Oft wurde ich in den letzten Wochen gefragt, was wir denn alles mit nehmen für so eine lange Reise. Kleidung haben wir für etwa eine Woche dabei, waschen müssen wir sowieso. Da wir in Neuseeland und Australien auch im Herbst unterwegs sind haben wir zusätzlich zu T-Shirts und kurzen Hosen für jeden zwei lange Hosen, je eine Softshell- und Regenjacke sowie einen Fleece und einen dickeren Pullover eingepackt. Mit dem alt bewährten Zwiebelprinzip sollten wir so gut zurecht kommen.
Eine der Reisetaschen enthält unsere Schlafsäcke und eine Kraxe für Paul. Ersteres weil wir in Australien auch nächtliche Temperaturen um die 5 Grad erwarten und ungern frieren, Letzteres weil sich 15 kg Kind auf dem Rücken am einfachsten transportieren lassen. (Paul hat leider die Angewohnheit jegliche Laufaktivitäten einzustellen, sobald Mami oder Papi in Sicht sind.)
Es ist ein komisches Gefühl die Haustür mit dem Wissen abzuschliessen, dass man erst in 6 Monaten wieder zurück kehren wird. Aber die Vorfreude auf diese einmalige Zeit überwiegt und so machen wir uns frohen Mutes gegen 15 Uhr auf den Weg zum Flughafen Zürich.
Check In und Security bringen wir in Rekordzeit hinter uns, der 31. Dezember ist anscheinend kein so beliebtes Flugdatum.
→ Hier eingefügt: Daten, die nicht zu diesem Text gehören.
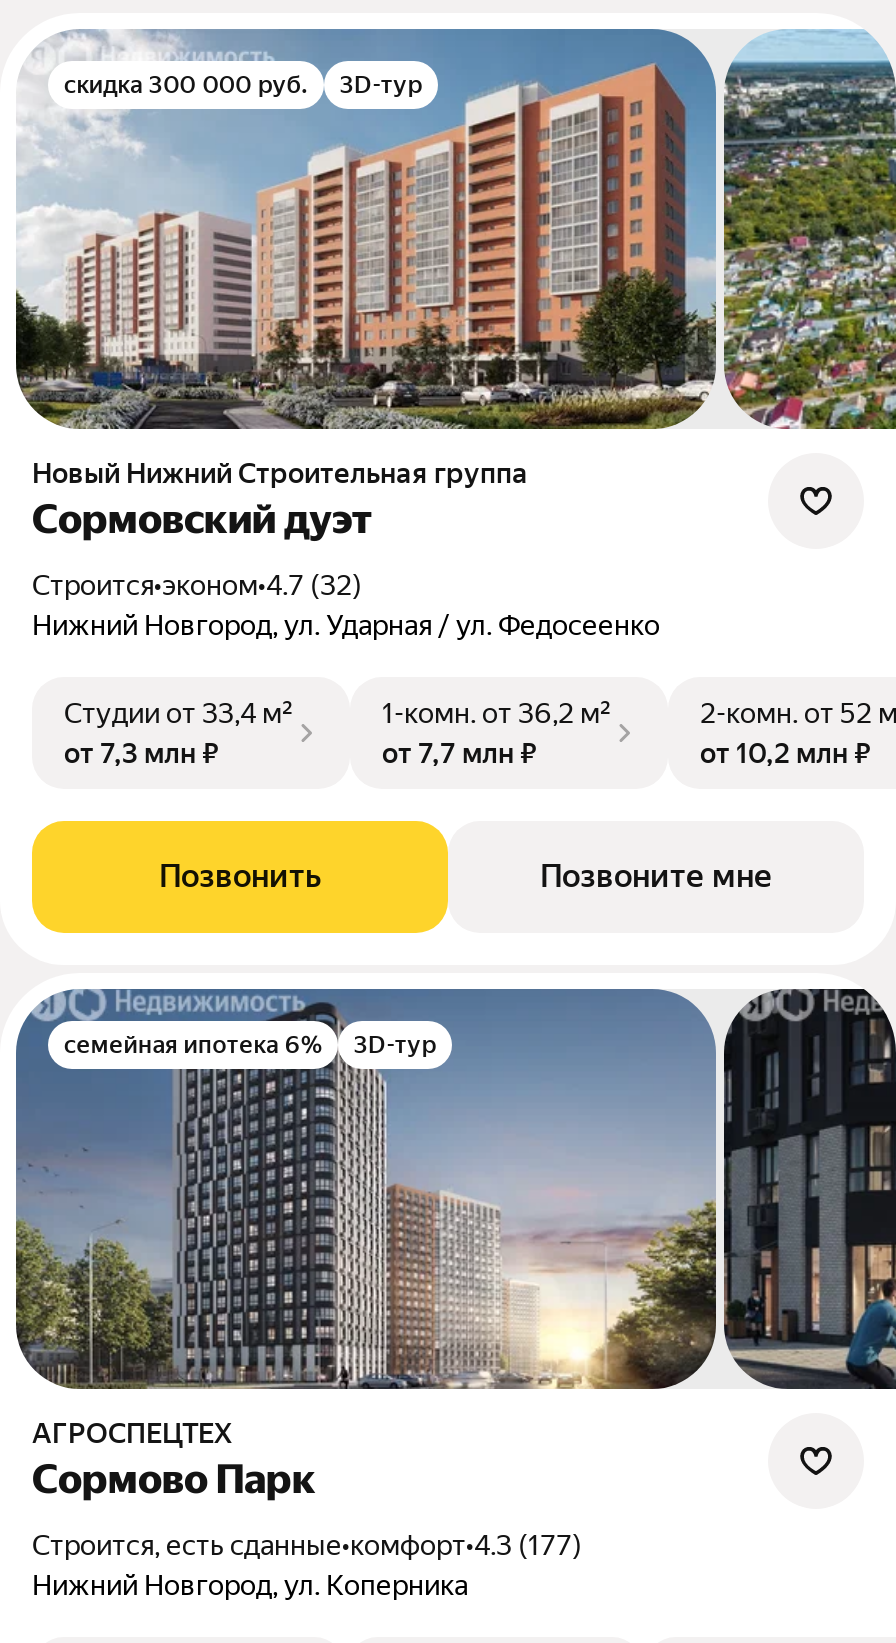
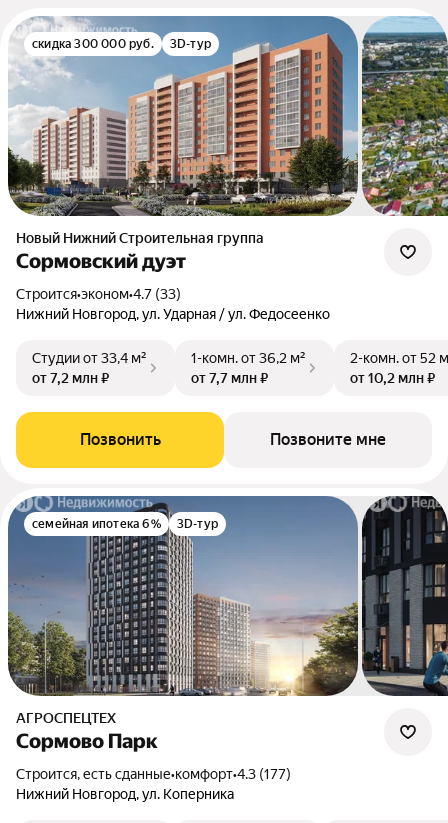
- Строится•эконом•4.7 (32)
+ Строится•эконом•4.7 (33)

- от 7,3 млн ₽
+ от 7,2 млн ₽
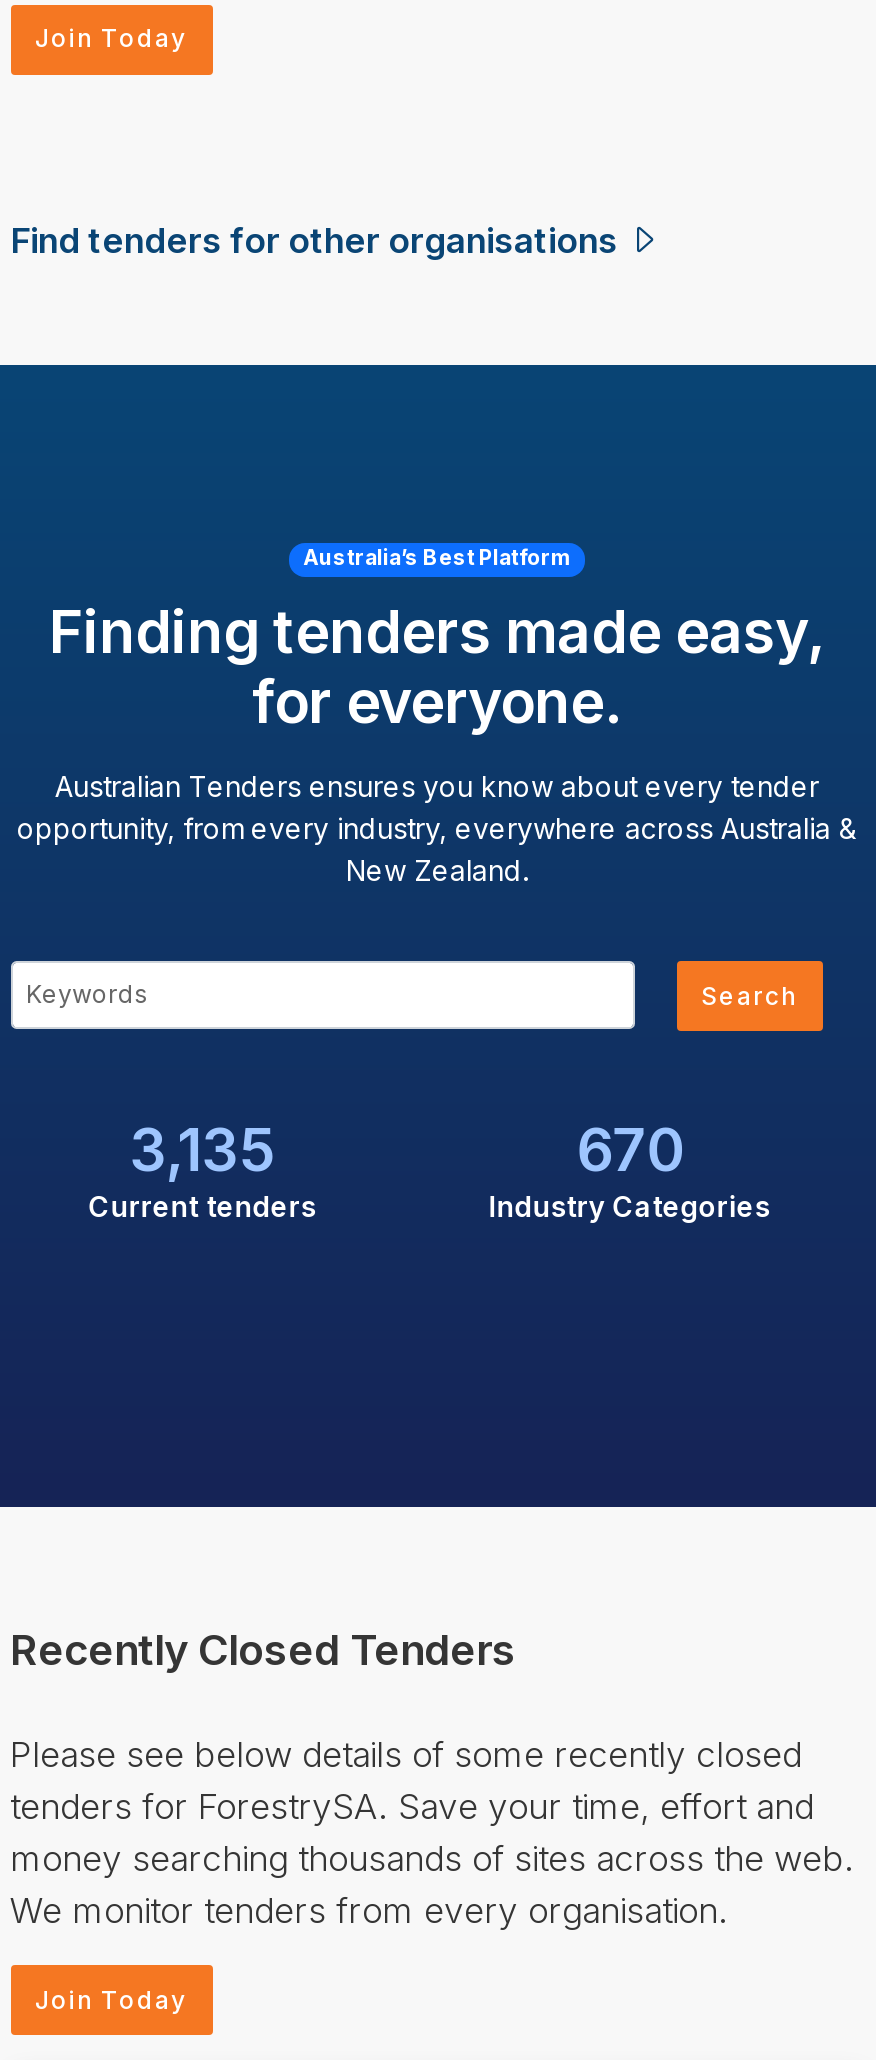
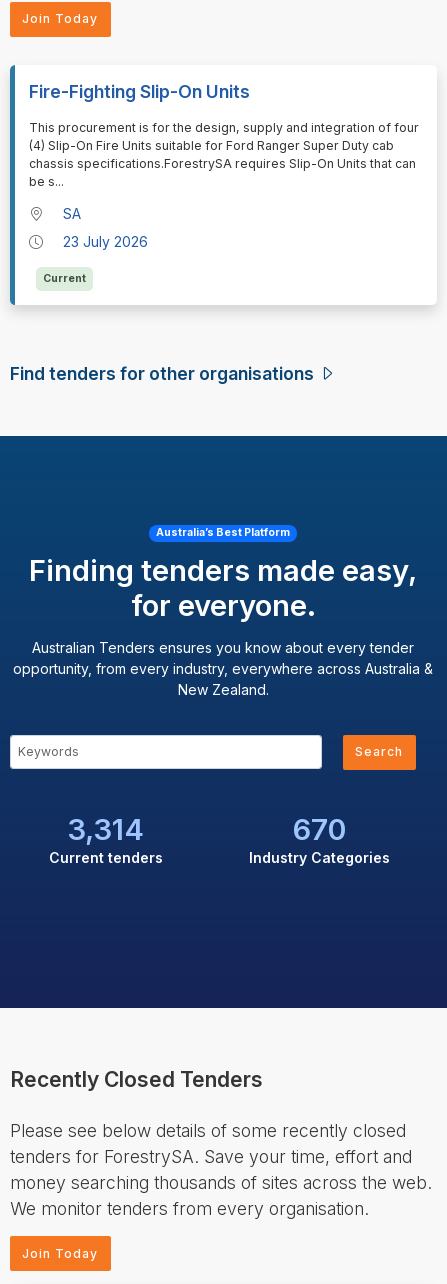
+ [image]
+ Fire-Fighting Slip-On Units
+ This procurement is for the design, supply and integration of four
+ (4) Slip-On Fire Units suitable for Ford Ranger Super Duty cab
+ chassis specifications.ForestrySA requires Slip-On Units that can
+ be s...
+ SA
+ 23 July 2026
+ Current

- 3,135
+ 3,314
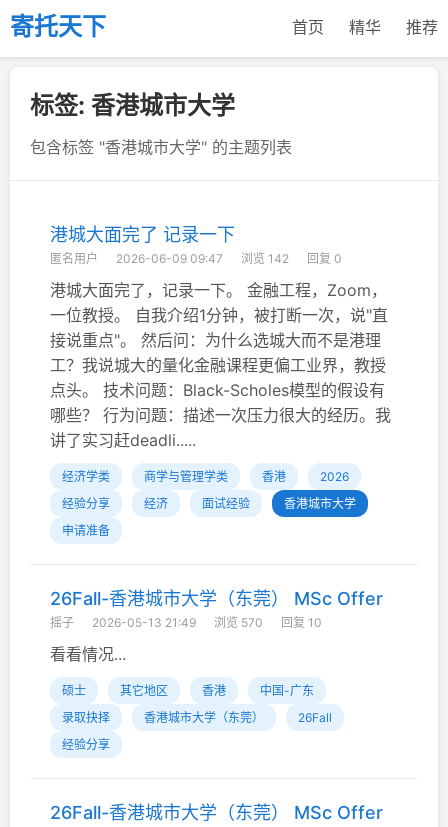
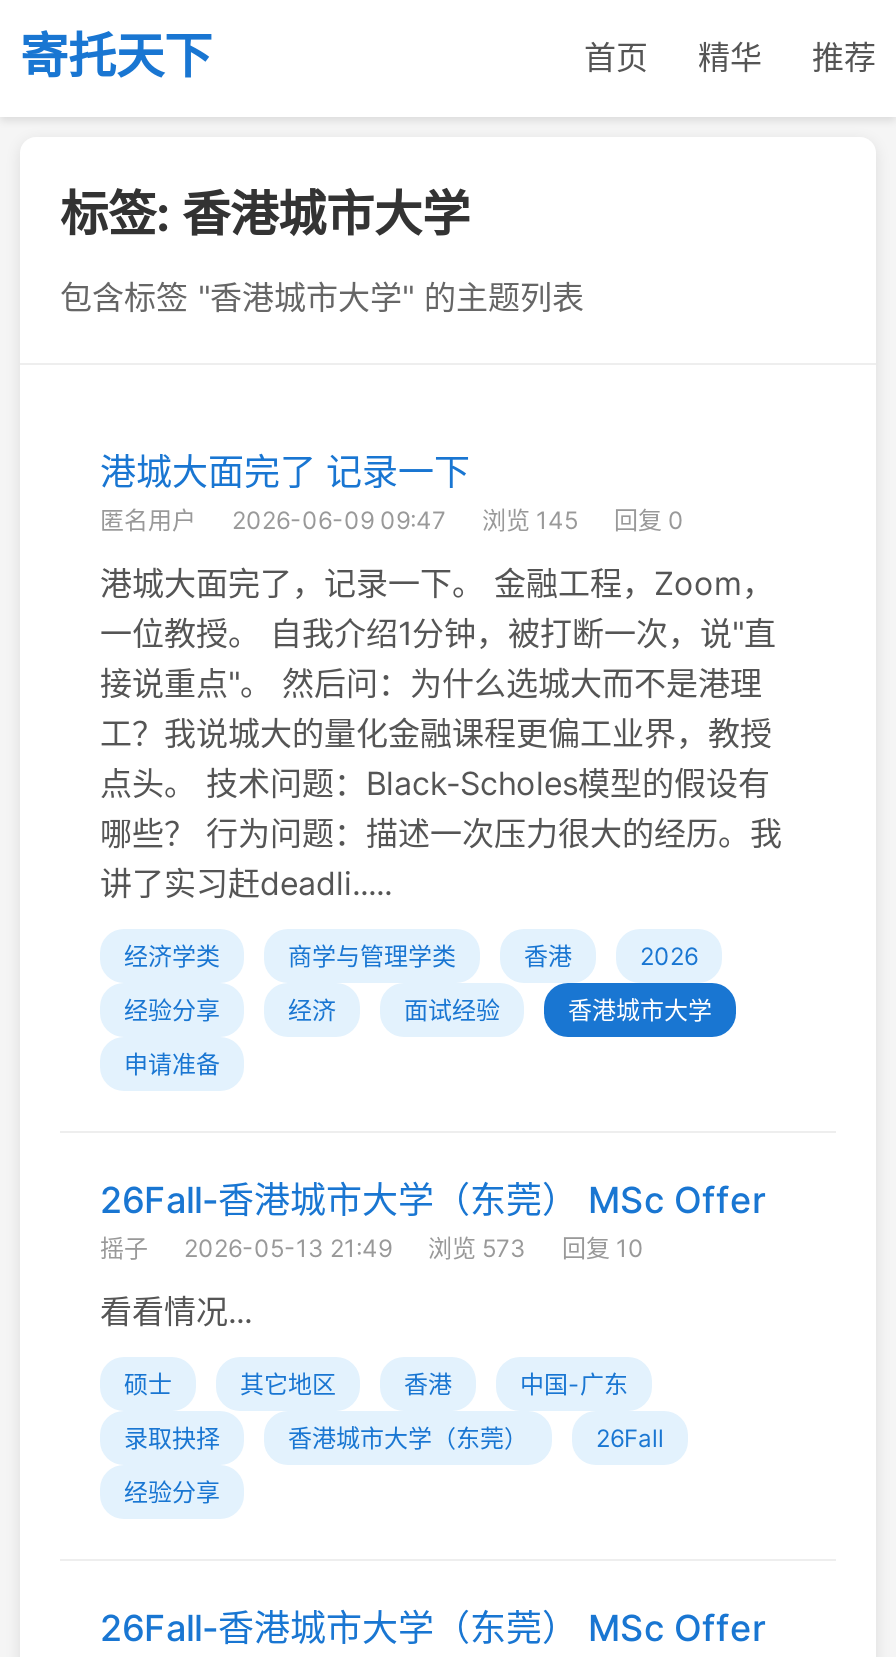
- 匿名用户 2026-06-09 09:47 浏览 142 回复 0
+ 匿名用户 2026-06-09 09:47 浏览 145 回复 0

- 摇子 2026-05-13 21:49 浏览 570 回复 10
+ 摇子 2026-05-13 21:49 浏览 573 回复 10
Am Gate vertreiben sich Henry und Paul die Zeit mit Flugzeuge beobachten.

Dann ist es auch schon Zeit zum Einsteigen und wir haben Glück und dürfen durch den Business Eingang gehen, müssen im Flugzeug aber leider trotzdem in die Economy abbiegen.

Paul ist begeistert «Ich habe meinen eigenen Fernseher!». Das Flugzeug ist fast voll besetzt und es sind sehr viele Kinder an Bord. Neben uns sitzt auch ein Paar aus Deutschland mit ihrem kleinen Sohn. So schnell hatte ich nicht mit unserer ersten Begegnung mit Elternzeit-Reisenden gerechnet. Noch besser ist, dass die Mutter aus Plauen stammt. Wir Sachsen finden uns überall.
Der Service braucht relativ lang und so wird erst kurz nach 22 Uhr das Licht ausgeschaltet. Paul hat bis zu dem Zeitpunkt Feuerwehrmann Sam in Endlosschleife genossen.

Henry ist mittlerweile einfach zu gross um eine bequeme Schlafposition zu finden. So bleibt er lieber wach und schaut stundenlang die Airshow, nicht ohne alle zwei Minuten etwas zu fragen. Das neue Jahr begrüssen wir völlig unspektakulär etwa eine halbe Stunde nördlich vom Äquator. Auf den Kauf einer Miniflasche Prosecco für CHF 10 haben wir dankend verzichtet. Gegen 3 Uhr schläft Henry endlich ein, leider gibt es zwei Stunden später schon Frühstück und der arme Kerl wacht ziemlich zerknittert wieder auf.

Um 6:20 Uhr landen wir überpünktlich in Kapstadt müssen aber noch über eine halbe Stunde im Flugzeug ausharren, weil die Brücke nicht an das Flugzeug angedockt werden kann.
Auch hier ist nichts los am Flughafen und so sind wir bereits kurz nach 8 Uhr in Besitz von Bargeld, einer südafrikanischen SIM Karte und dem Schlüssel zu unserem Nissan X-Trail, welcher uns die nächsten 3 Wochen begleiten wird.

Wir sind also bereit für das Abenteuer Südafrika.